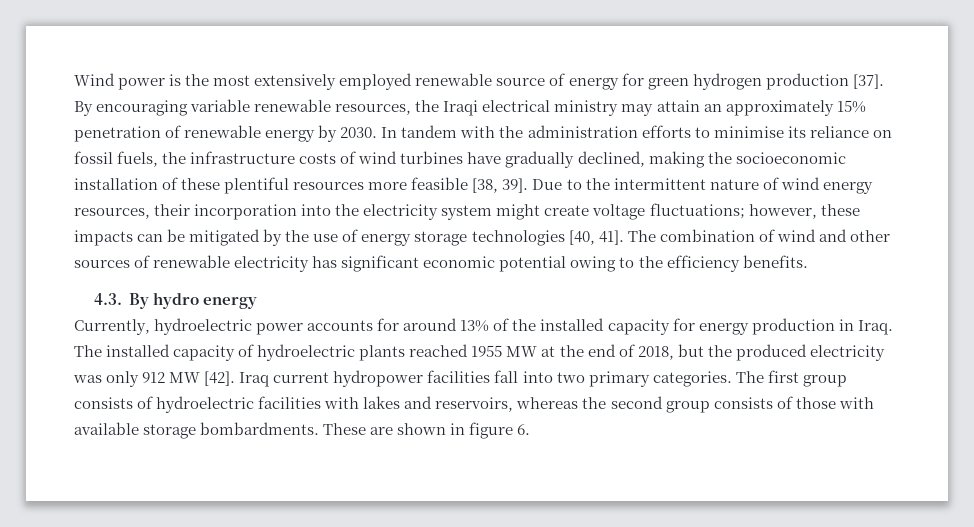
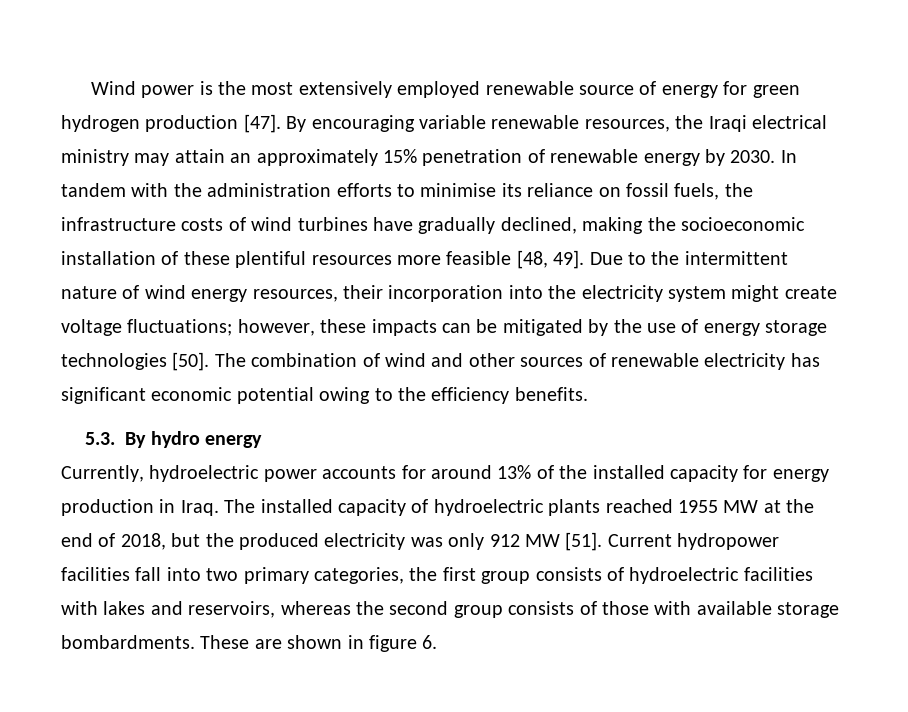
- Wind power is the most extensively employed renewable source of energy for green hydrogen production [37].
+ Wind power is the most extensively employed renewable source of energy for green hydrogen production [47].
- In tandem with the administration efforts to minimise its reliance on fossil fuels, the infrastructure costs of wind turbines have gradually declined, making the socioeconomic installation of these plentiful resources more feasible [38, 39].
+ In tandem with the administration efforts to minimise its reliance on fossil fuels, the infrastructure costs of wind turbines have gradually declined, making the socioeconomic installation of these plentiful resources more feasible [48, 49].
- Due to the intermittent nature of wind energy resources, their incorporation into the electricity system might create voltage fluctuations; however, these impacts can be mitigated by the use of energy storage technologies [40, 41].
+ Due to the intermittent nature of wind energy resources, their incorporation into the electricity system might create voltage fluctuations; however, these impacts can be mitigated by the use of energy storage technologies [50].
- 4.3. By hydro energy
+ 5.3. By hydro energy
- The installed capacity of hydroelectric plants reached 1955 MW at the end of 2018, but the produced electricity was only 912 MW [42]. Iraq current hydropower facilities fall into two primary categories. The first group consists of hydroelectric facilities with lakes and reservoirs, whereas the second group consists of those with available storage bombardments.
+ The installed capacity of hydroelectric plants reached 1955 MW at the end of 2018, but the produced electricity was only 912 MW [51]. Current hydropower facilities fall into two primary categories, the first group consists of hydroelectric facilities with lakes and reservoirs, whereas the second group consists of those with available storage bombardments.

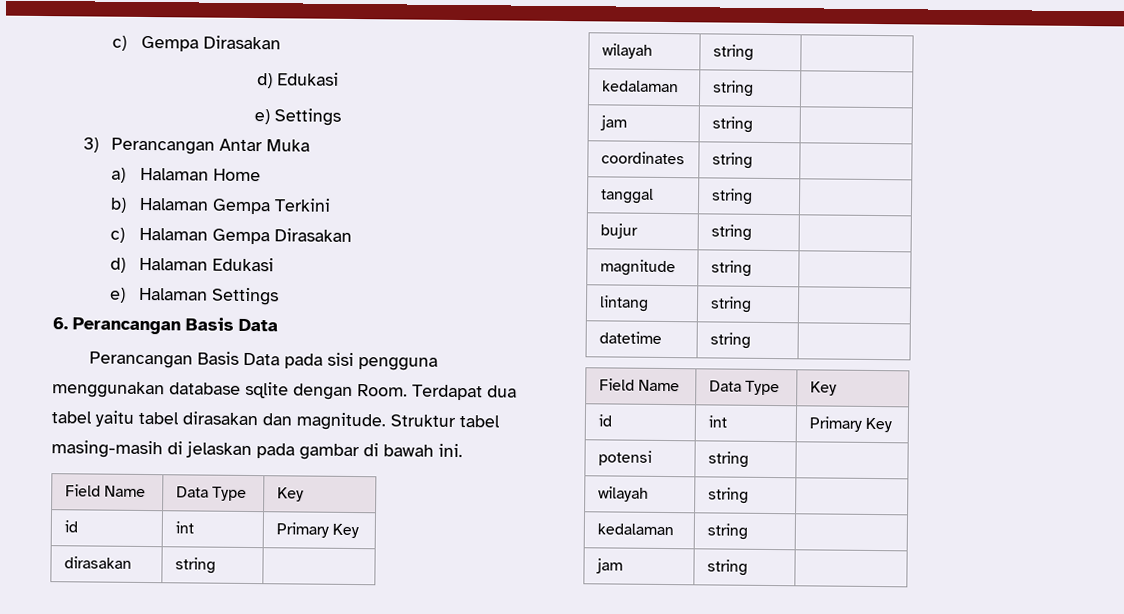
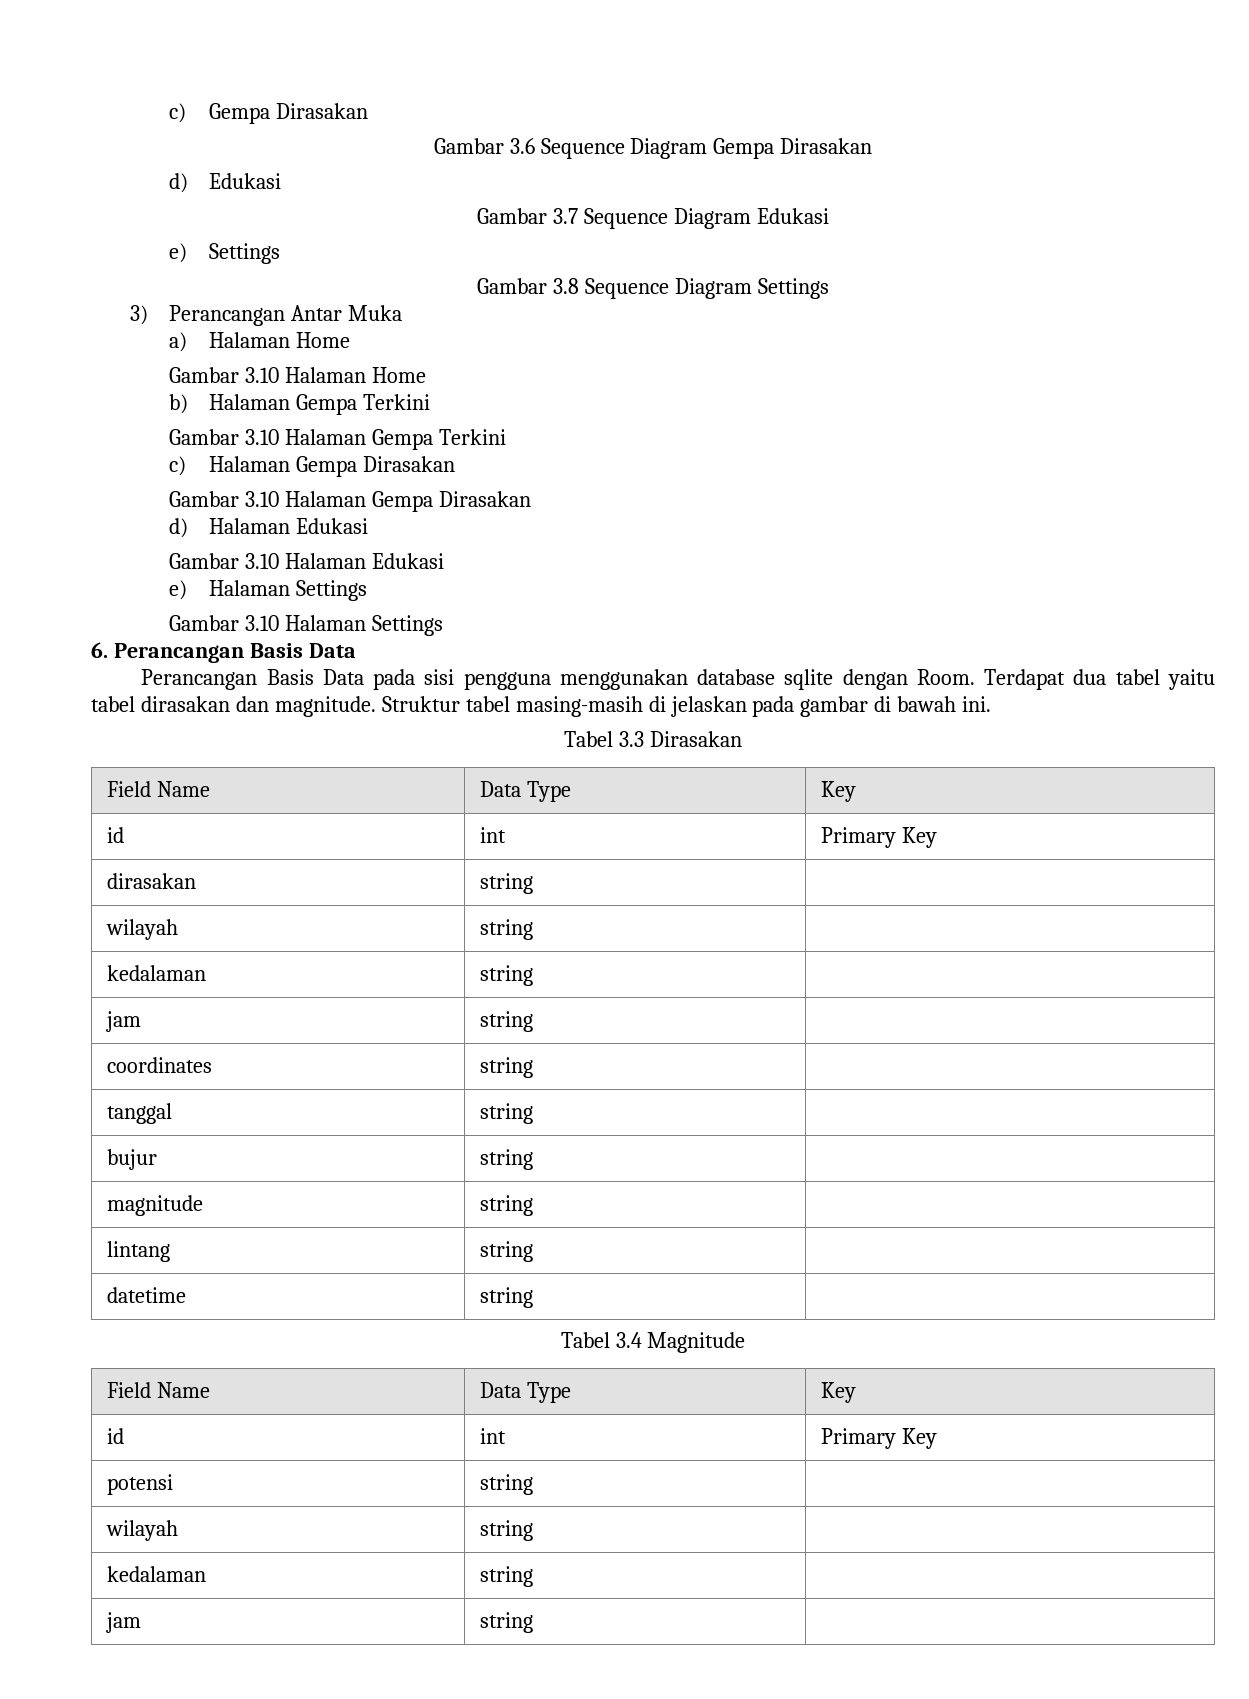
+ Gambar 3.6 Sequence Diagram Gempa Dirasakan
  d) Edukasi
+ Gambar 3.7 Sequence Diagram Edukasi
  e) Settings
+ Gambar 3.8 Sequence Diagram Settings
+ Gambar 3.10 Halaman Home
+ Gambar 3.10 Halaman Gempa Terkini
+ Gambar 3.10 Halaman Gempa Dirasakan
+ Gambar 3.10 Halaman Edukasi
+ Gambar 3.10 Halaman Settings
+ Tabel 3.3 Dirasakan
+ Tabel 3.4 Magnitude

####

Looking at the material above, count the lines that hold "more" and give the total alone.

Solution below → 2